* PROBLEM TO WORK ON:
Would you please transcribe, exactly as written, the lines of the entries below starting at the one that holds "top:35px; width:146px; height:18px; background:#2EA6A0;" and ending at the one that holds "background:#2EA6A0; color:#fff; font-size:9px; font-weight:bold;", both included?

* DATA SHOWN:

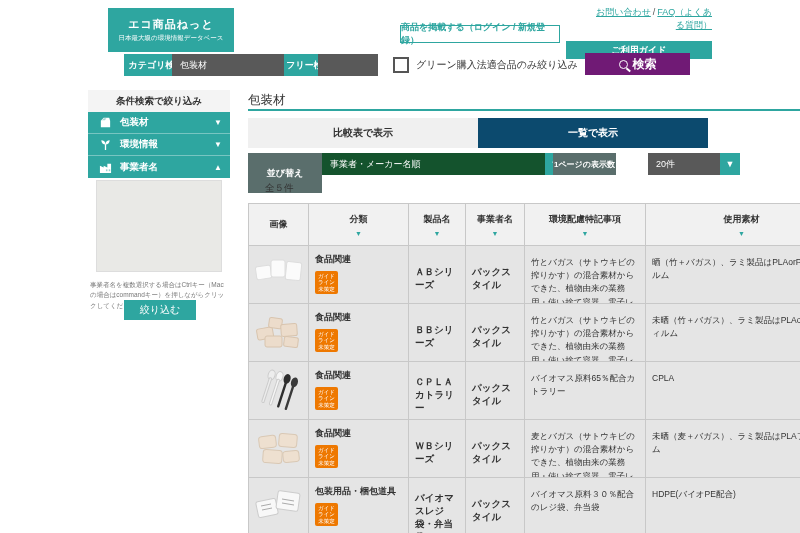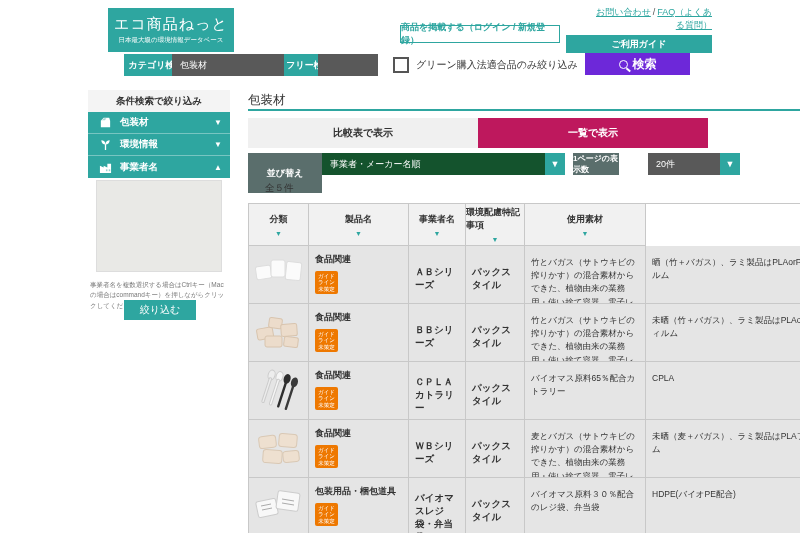--- a/index.html
+++ b/index.html
@@ -10,7 +10,7 @@
   
   .logo { position:absolute; left:108px; top:8px; width:126px; height:44px; background:#2EA6A0;
           display:flex; flex-direction:column; align-items:center; justify-content:center; color:#fff; }
-  .logo .t { font-size:15px; font-weight:normal; letter-spacing:1px; }
+  .logo .t { font-size:11px; font-weight:bold; letter-spacing:1px; }
   .logo .s { font-size:6.5px; margin-top:2px; }
 
   .top-links { position:absolute; top:6px; left:590px; width:122px; font-size:9px; color:#2EA6A0; text-align:right; }

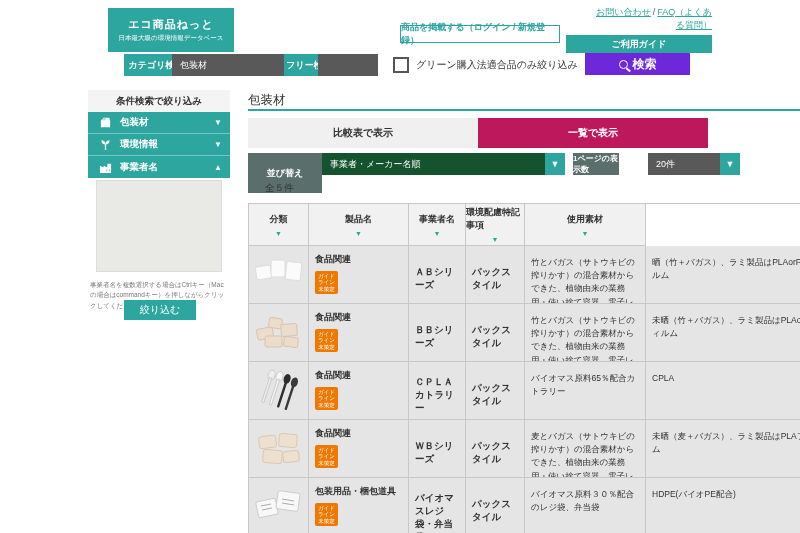--- a/index.html
+++ b/index.html
@@ -20,7 +20,7 @@
   .post-btn { position:absolute; left:400px; top:25px; width:160px; height:18px; background:#fff;
               border:1px solid #2EA6A0; color:#2EA6A0; font-size:9px; font-weight:bold;
               display:flex; align-items:center; justify-content:center; cursor:pointer; }
-  .guide-btn { position:absolute; left:566px; top:35px; width:146px; height:18px; background:#2EA6A0;
+  .guide-btn { position:absolute; left:566px; top:41px; width:146px; height:18px; background:#2EA6A0;
                color:#fff; font-size:9px; font-weight:bold; display:flex; align-items:center; justify-content:center; cursor:pointer; }
   .lab-teal { background:#2EA6A0; color:#fff; font-size:9px; font-weight:bold;
               display:flex; align-items:center; justify-content:center; height:22px;margin-left:16px; }

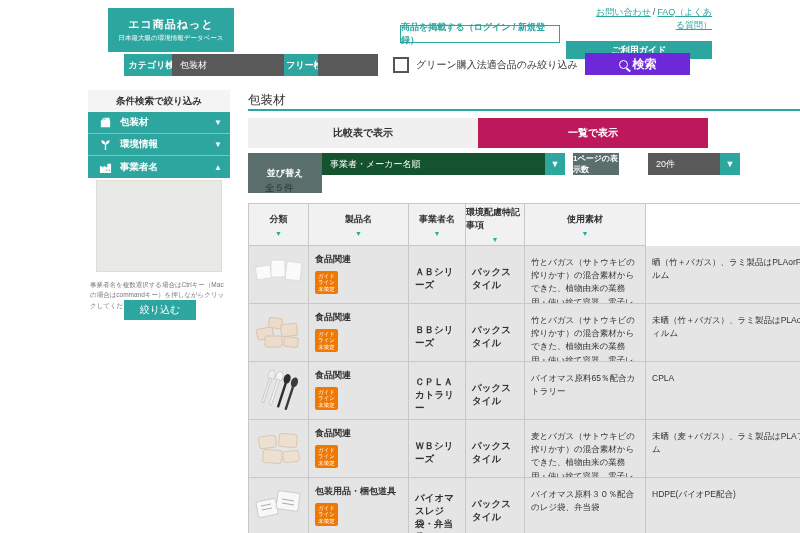--- a/index.html
+++ b/index.html
@@ -34,7 +34,7 @@
   .green-check { position:absolute; left:393px; top:57px; width:16px; height:16px; background:#fff;
                  border:2px solid #555; cursor:pointer; }
   .green-label { position:absolute; left:416px; top:58px; font-size:10px; color:#333; }
-  .search-btn { position:absolute; left:585px; top:53px; width:105px; height:22px; background:#6d28d9; color:#fff;
+  .search-btn { position:absolute; left:585px; top:53px; width:105px; height:22px; background:#701a75; color:#fff;
                 font-size:12px; font-weight:bold; display:flex; align-items:center; justify-content:center; gap:5px; cursor:pointer; }
   .mag { width:9px; height:9px; border:1.5px solid #fff; border-radius:50%; position:relative; display:inline-block; }
   .mag::after { content:""; position:absolute; width:5px; height:1.5px; background:#fff; left:6px; top:8px; transform:rotate(40deg); }

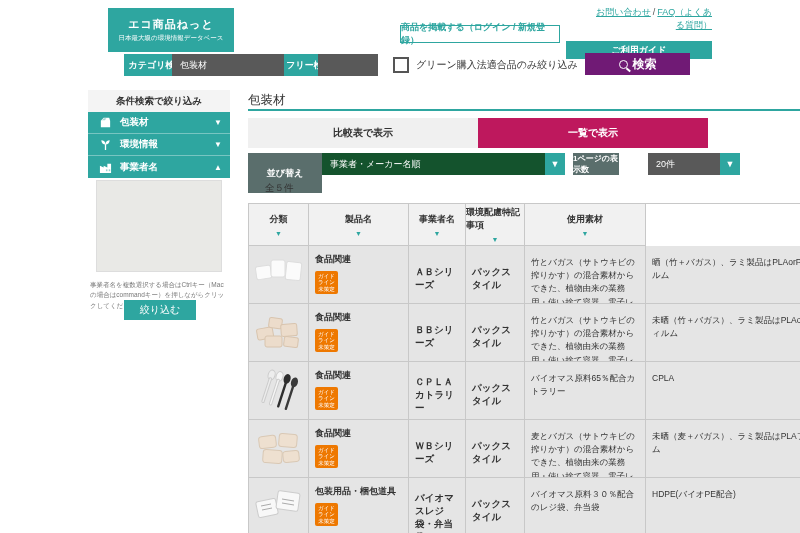--- a/index.html
+++ b/index.html
@@ -61,7 +61,7 @@
   .tab { position:absolute; top:118px; width:230px; height:30px; display:flex; align-items:center; justify-content:center;
          font-size:10px; font-weight:bold; cursor:pointer; }
   .tab.active { left:248px; background:#f0f0f0; color:#333; }
-  .tab.inactive { left:478px; background:#be185d; color:#fff; }
+  .tab.inactive { left:478px; background:#0c4a6e; color:#fff; }
 
   .sort-label { position:absolute; left:248px; top:153px; width:74px; height:40px; background:#5a6e6c; color:#fff;
                 font-size:9px; font-weight:bold; display:flex; align-items:center; justify-content:center; }

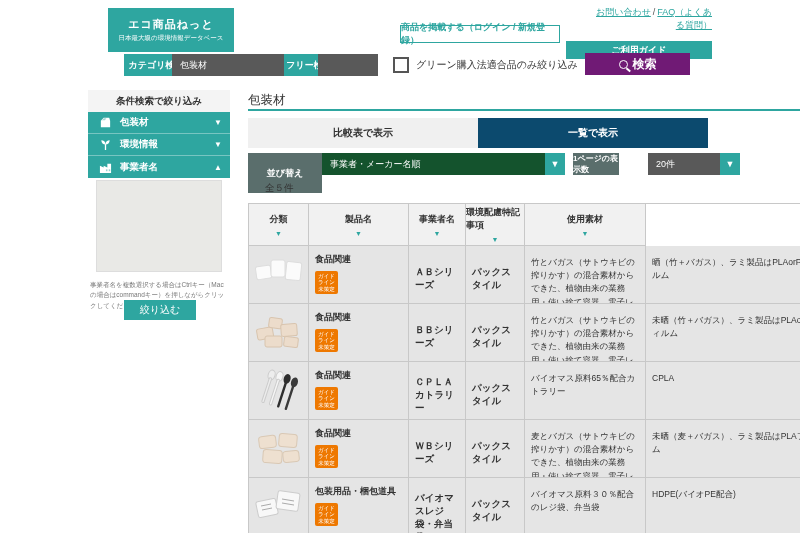--- a/index.html
+++ b/index.html
@@ -69,7 +69,7 @@
              font-size:9px; display:flex; align-items:center; padding-left:8px; cursor:pointer; }
   .dd-arr-box { position:absolute; right:0; top:0; width:20px; height:22px; background:#2EA6A0; color:#fff;
                 display:flex; align-items:center; justify-content:center; font-size:9px; }
-  .pp-label { position:absolute; left:573px; top:153px; width:46px; height:22px; background:#5a6e6c; color:#fff;
+  .pp-label { position:absolute; left:553px; top:153px; width:63px; height:22px; background:#5a6e6c; color:#fff;
               font-size:8px; font-weight:bold; display:flex; align-items:center; justify-content:center; }
   .pp-dd { position:absolute; left:636px; top:153px; width:92px; height:22px; background:#595959; color:#fff;
            font-size:9px; display:flex; align-items:center; padding-left:8px; cursor:pointer;margin-left:12px; }

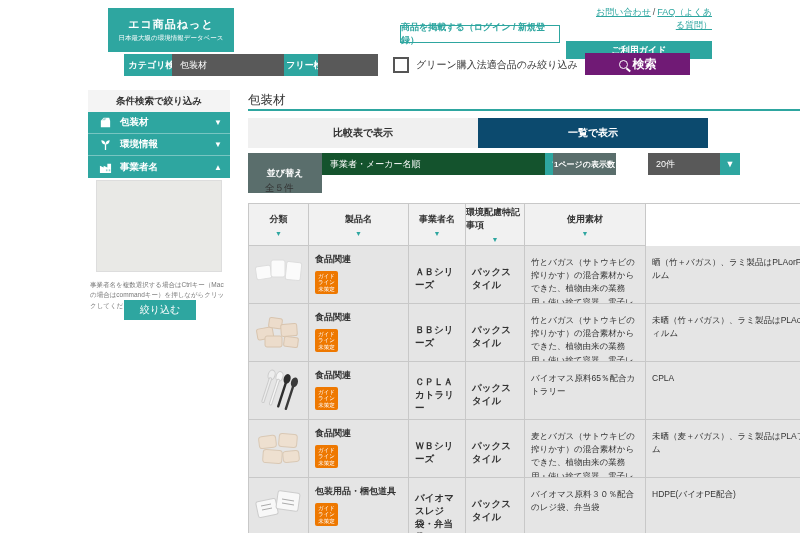--- a/index.html
+++ b/index.html
@@ -181,6 +181,9 @@
   <div class="ptable">
     <div class="trow">
       <div class="th">
+          <span>画像</span>
+        </div>
+      <div class="th">
           <span>分類</span>
           <span class="sarr">▼</span>
         </div>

* REPLY TO THE EXERCISE:
-  .guide-btn { position:absolute; left:566px; top:35px; width:146px; height:18px; background:#2EA6A0;
+  .guide-btn { position:absolute; left:566px; top:41px; width:146px; height:18px; background:#2EA6A0;
                color:#fff; font-size:9px; font-weight:bold; display:flex; align-items:center; justify-content:center; cursor:pointer; }
   .lab-teal { background:#2EA6A0; color:#fff; font-size:9px; font-weight:bold;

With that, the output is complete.